Inoltre, c’è la nota sottrazione del terreno per coltivare mangime: per creare un certo numero di proteine animali ci vanno molti più metri quadri di terreno di quanti ne siano necessari per produrre lo stesso ammontare di proteine vegetali. Un procedimento assolutamente antieconomico, che continuiamo a portare avanti. Si tratta poi di monocolture industriali come mais e soia, che ormai dominano i campi in modo assoluto. E che sono – en passant, ma mica poi tanto – dannose per l’ambiente in modi molteplici: uno di questi è il legame con i periodi di siccità che ci affliggono da un po’ di anni a questa parte. Semplificando, si potrebbe dire che gli allevamenti (con)causano il riscaldamento globale e poi ne acuiscono le conseguenze accaparrandosi la poca acqua che rimane. Un uno-due micidiale.
Infine gli allevamenti animali non solo rappresentano un costo in termini di emissioni, direttamente e indirettamente, ma sono responsabili anche di un “mancato guadagno” relativamente alla possibilità di limitare i danni dei gas serra: infatti i pascoli e le piantagioni dedicate alla produzione di mangime potrebbero essere riforestate con piante che catturano l’anidride carbonica.
Anche se al trasporto si aggiunge tutto quello che gli gira attorno e che ha a che fare con i cibi processati, come appunto la trasformazione, il confezionamento e la refrigerazione nel punti vendita, siamo sempre sotto percentuali ridicole: addirittura per la carne meno dell’1%.
I vantaggi del km 0
Allora, il chilometro zero vale zero? Pura fuffa, l’ennesimo trucco di marketing per gastrofissati radical chic? Ma no. Ci sono anche altri aspetti oltre a quello della produzione di gas serra, benché quest’ultimo sia oggi effettivamente il problema più pressante (a parole, perché poi nei fatti basta un conflitto o un accenno di inflazione per far mettere da parte le politiche green e ventilare riaperture delle centrali a carbone). I supposti vantaggi di consumare cibo locale sono stati analizzati in una meta-analisi, cioè uno studio che raggruppa i dati di molte ricerche già fatte, e il risultato è che la maggior parte di questi sono effettivi.
Innanzitutto mangiare locale e comprare dai mercati dei contadini porta a consumare più vegetali, ad andare meno al ristorante, a cucinare di più e diminuire i cibi processati: il tutto si riflette in minori tassi di obesità e diabete.
Poi, naturalmente consumare locale può portare benefici diretti ai piccoli produttori, che guadagnano di più, hanno verificato alcuni studi. È la cosiddetta filiera corta, che saltando alcuni passaggi di intermediari porta maggiori introiti nelle tasche dei contadini senza far lievitare il prezzo finale a livelli impossibili.

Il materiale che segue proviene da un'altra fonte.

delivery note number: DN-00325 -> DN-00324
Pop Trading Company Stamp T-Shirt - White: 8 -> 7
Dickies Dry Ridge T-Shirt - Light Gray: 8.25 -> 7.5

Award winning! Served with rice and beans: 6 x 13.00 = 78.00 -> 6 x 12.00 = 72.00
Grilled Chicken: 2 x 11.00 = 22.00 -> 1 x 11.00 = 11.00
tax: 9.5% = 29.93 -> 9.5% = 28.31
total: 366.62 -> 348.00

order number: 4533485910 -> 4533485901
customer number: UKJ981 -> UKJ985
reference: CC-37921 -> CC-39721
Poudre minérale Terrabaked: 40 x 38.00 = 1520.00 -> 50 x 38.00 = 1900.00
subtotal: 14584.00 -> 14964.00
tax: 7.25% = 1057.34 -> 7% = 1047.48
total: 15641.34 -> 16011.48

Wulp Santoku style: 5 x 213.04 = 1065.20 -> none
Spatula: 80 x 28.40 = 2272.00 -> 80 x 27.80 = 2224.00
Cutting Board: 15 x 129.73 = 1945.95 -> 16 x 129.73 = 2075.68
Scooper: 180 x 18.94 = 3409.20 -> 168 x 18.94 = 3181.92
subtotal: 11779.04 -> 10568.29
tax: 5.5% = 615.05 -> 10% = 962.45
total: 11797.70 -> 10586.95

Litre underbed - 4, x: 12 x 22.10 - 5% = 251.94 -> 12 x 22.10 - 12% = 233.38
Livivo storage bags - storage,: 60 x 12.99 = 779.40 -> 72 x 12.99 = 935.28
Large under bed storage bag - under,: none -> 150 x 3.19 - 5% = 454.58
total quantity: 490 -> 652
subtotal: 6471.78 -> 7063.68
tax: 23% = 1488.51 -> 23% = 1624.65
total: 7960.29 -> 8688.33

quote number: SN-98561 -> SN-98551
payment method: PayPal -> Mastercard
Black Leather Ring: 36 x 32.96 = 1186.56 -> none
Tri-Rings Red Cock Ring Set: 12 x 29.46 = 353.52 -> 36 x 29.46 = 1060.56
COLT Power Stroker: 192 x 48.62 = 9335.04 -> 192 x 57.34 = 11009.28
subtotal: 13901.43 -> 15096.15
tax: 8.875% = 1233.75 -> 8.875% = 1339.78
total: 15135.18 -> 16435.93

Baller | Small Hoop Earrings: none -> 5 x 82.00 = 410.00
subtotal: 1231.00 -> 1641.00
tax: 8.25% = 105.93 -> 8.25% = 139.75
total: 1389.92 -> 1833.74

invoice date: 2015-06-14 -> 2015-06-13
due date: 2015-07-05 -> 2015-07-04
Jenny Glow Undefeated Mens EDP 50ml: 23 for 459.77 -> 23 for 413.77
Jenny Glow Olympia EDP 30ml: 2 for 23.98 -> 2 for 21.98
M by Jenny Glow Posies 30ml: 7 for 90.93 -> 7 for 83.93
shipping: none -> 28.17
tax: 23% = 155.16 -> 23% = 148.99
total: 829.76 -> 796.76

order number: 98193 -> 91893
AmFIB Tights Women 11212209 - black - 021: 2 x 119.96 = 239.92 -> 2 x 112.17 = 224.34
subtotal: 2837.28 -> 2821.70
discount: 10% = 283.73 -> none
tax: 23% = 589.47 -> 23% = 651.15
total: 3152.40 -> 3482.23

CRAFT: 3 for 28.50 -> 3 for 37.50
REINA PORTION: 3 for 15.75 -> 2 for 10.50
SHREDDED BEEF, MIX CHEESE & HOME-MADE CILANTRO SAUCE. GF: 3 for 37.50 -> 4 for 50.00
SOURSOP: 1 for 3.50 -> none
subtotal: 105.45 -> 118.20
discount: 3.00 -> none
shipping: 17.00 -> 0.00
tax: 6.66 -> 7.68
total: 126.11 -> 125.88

Ci sono poi aspetti più controversi: uso di fertilizzanti e pesticidi, tutela del lavoro, benessere animale, rispetto delle normative sanitarie. Qui c’è da sottolineare che l’associazione mentale che ormai facciamo tra piccolo-naturale-onesto può nascondere tranelli. Se da un lato le pessime condizioni di vita degli animali sono intrinseche nell’allevamento intensivo, le leggi su salute e dipendenti è più facile che vengano rispettate nelle grandi industrie, più soggette a controlli, che nelle imprese piccole. Fertilizzanti e pesticidi, poi, sono tenuti alla larga solo se l’azienda agricola è biologica, oltre che piccola: una corrispondenza frequente, ma non assicurata.
Viene citato infine una aspetto più immateriale, psicologico, che però non è meno importante: la creazione di reti locali, il contatto diretto tra produttori e consumatori, i legami sociali e umani, insomma. Hai detto niente.